EXTRACTED RECORDS ->
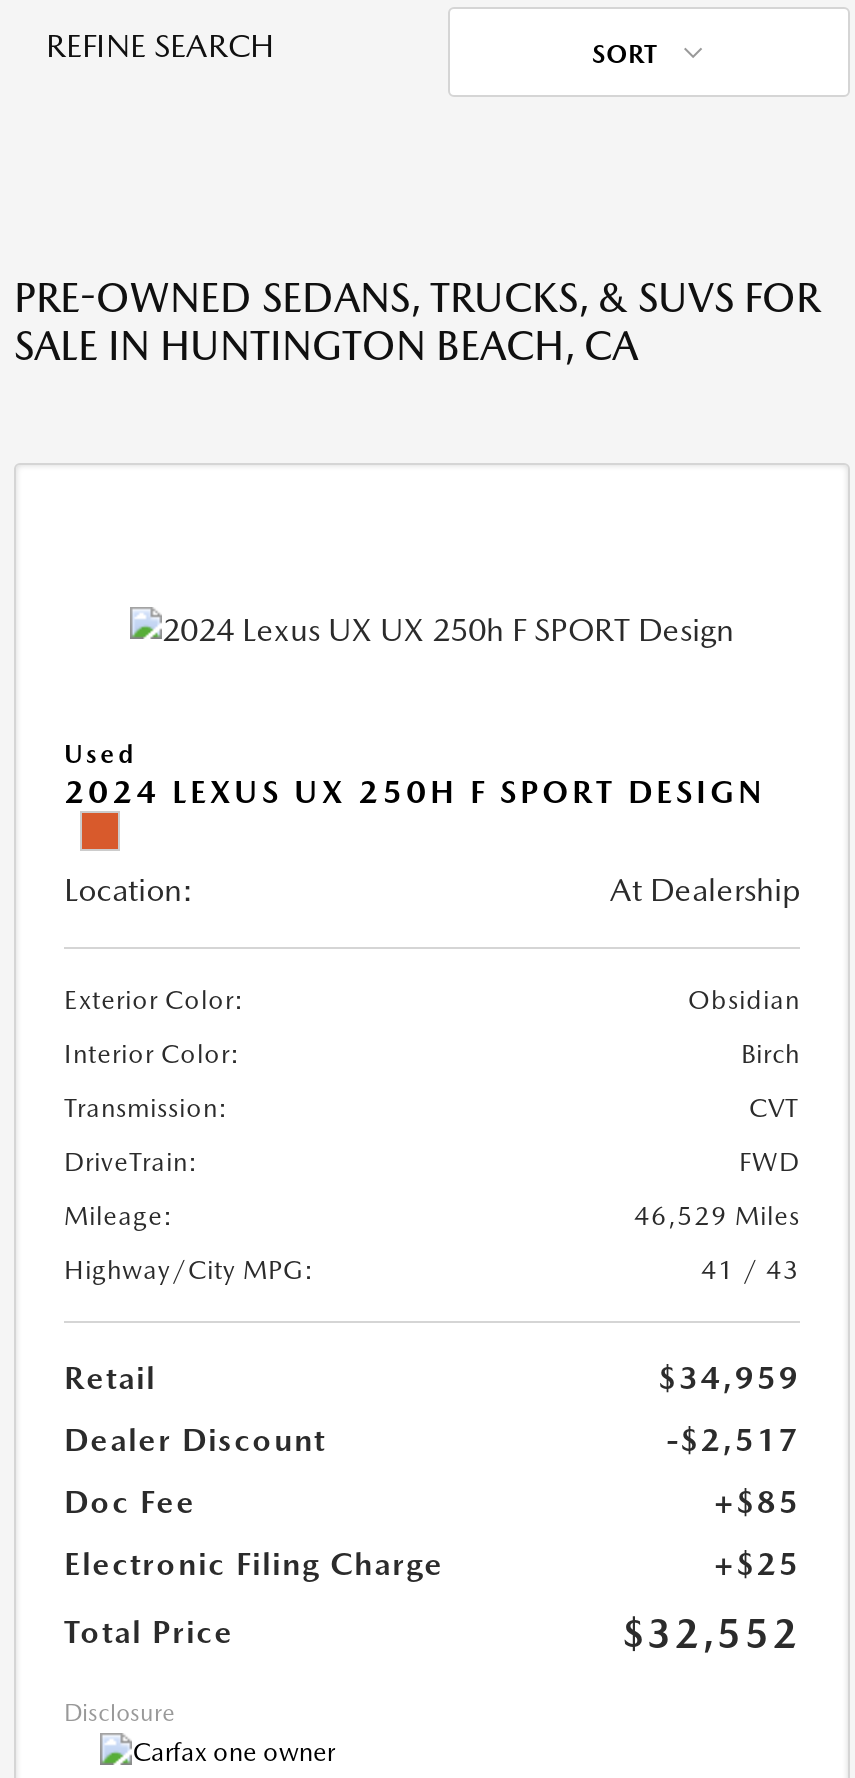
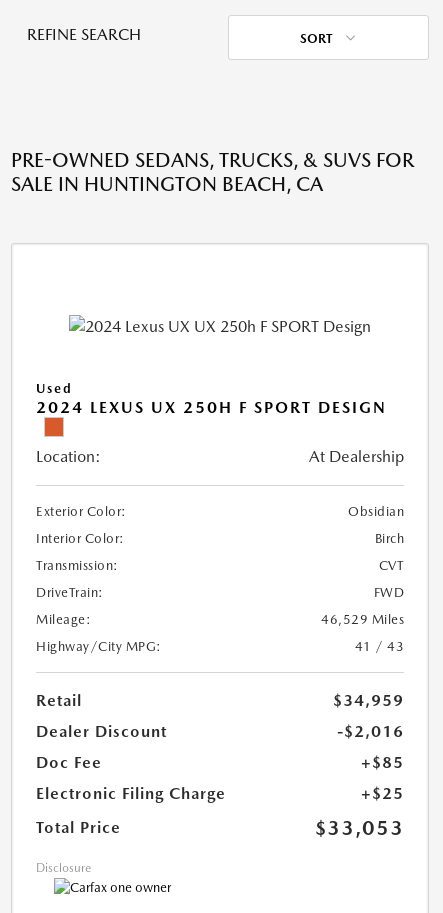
- -$2,517
+ -$2,016

- $32,552
+ $33,053
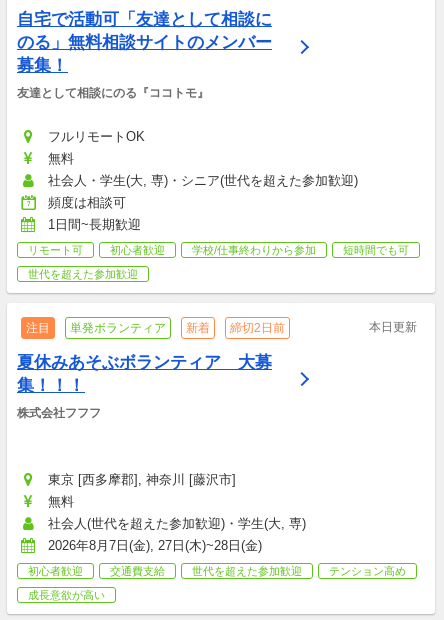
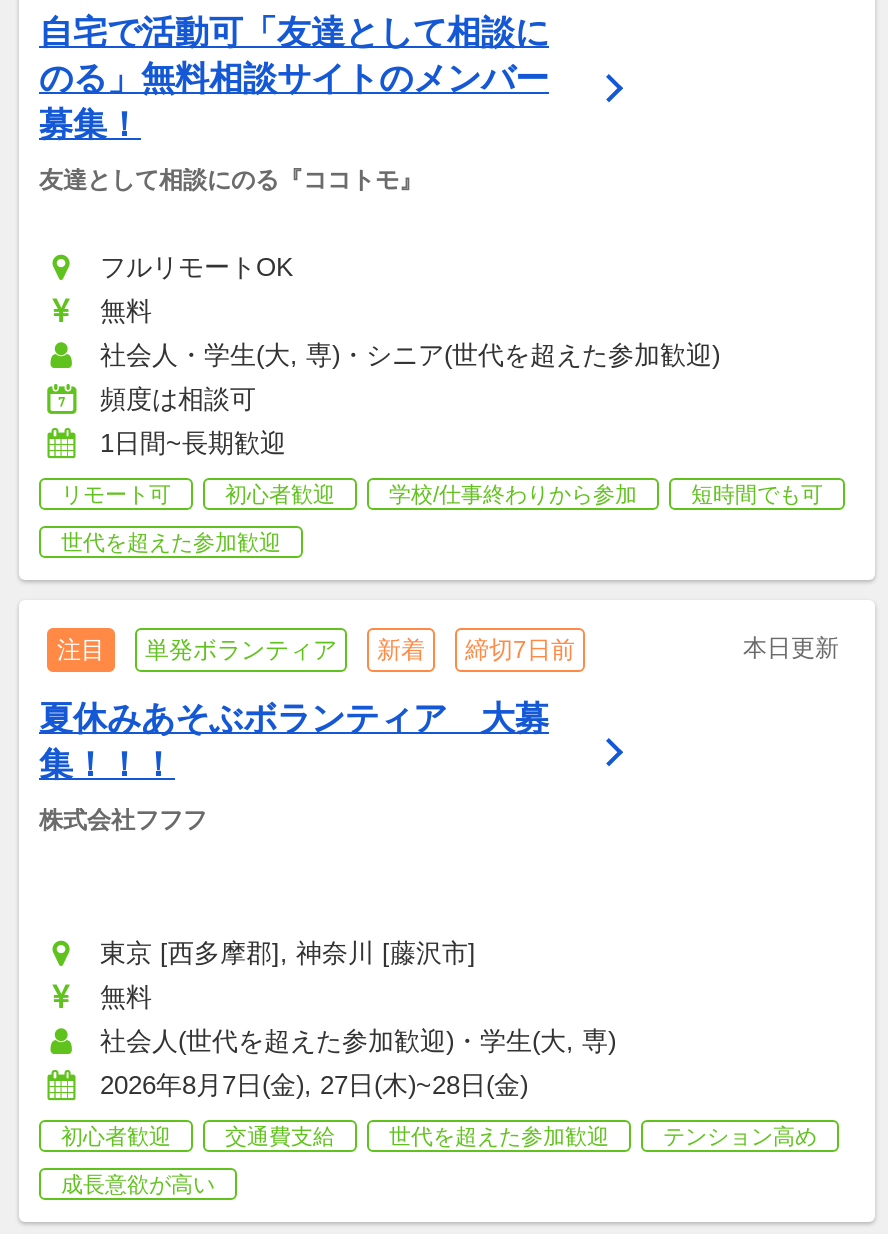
- 注目 単発ボランティア 新着 締切2日前
+ 注目 単発ボランティア 新着 締切7日前
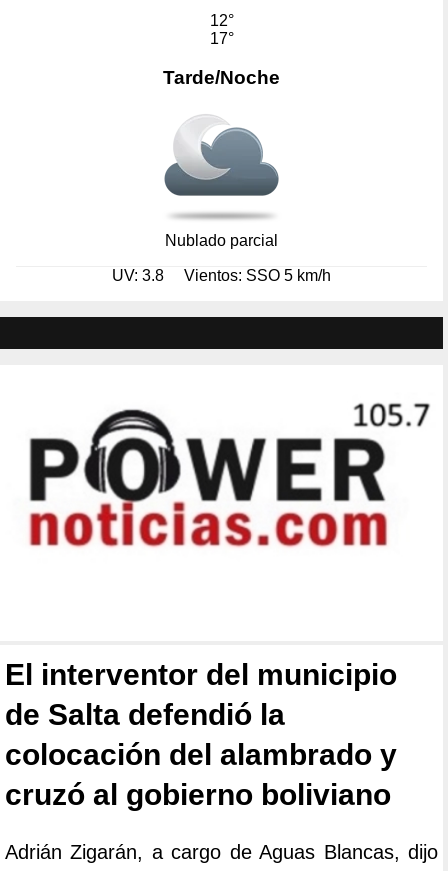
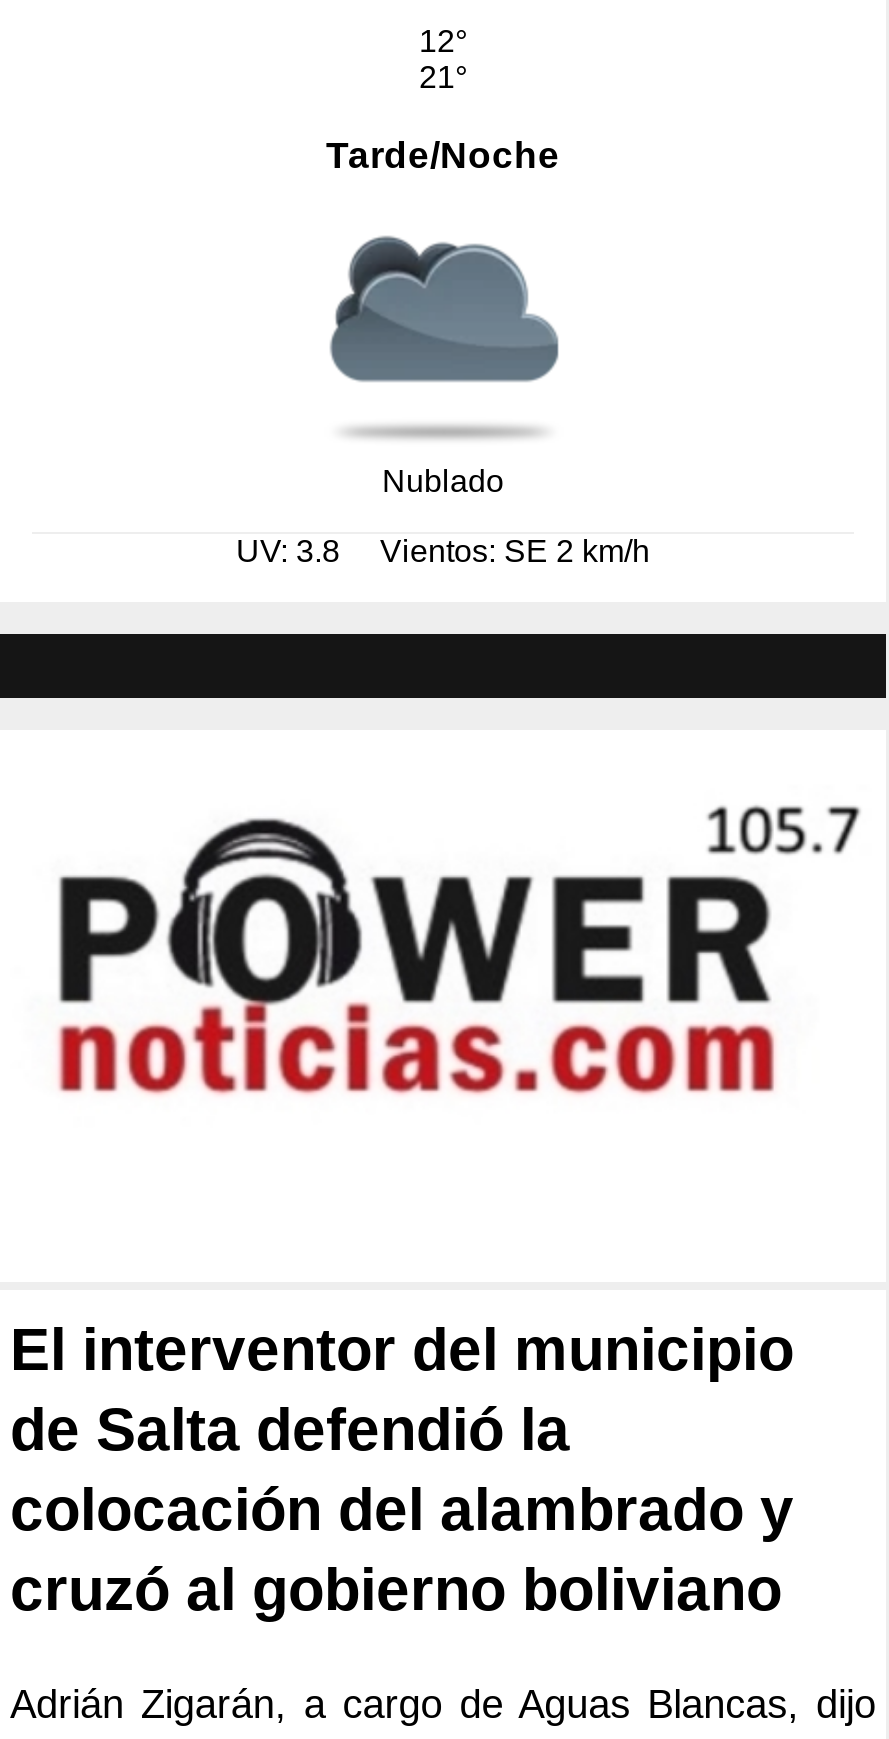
- 17°
+ 21°

- [image]
- Nublado parcial
+ [image]
+ Nublado

- UV: 3.8 Vientos: SSO 5 km/h
+ UV: 3.8 Vientos: SE 2 km/h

WORK REQUIRED -> Make an exact copy of the records, pictures excluded.

YOUR RESPONSE ->
- -$2,517
+ -$2,016

- $32,552
+ $33,053
- 注目 単発ボランティア 新着 締切2日前
+ 注目 単発ボランティア 新着 締切7日前
- 17°
+ 21°

- [image]
- Nublado parcial
+ [image]
+ Nublado

- UV: 3.8 Vientos: SSO 5 km/h
+ UV: 3.8 Vientos: SE 2 km/h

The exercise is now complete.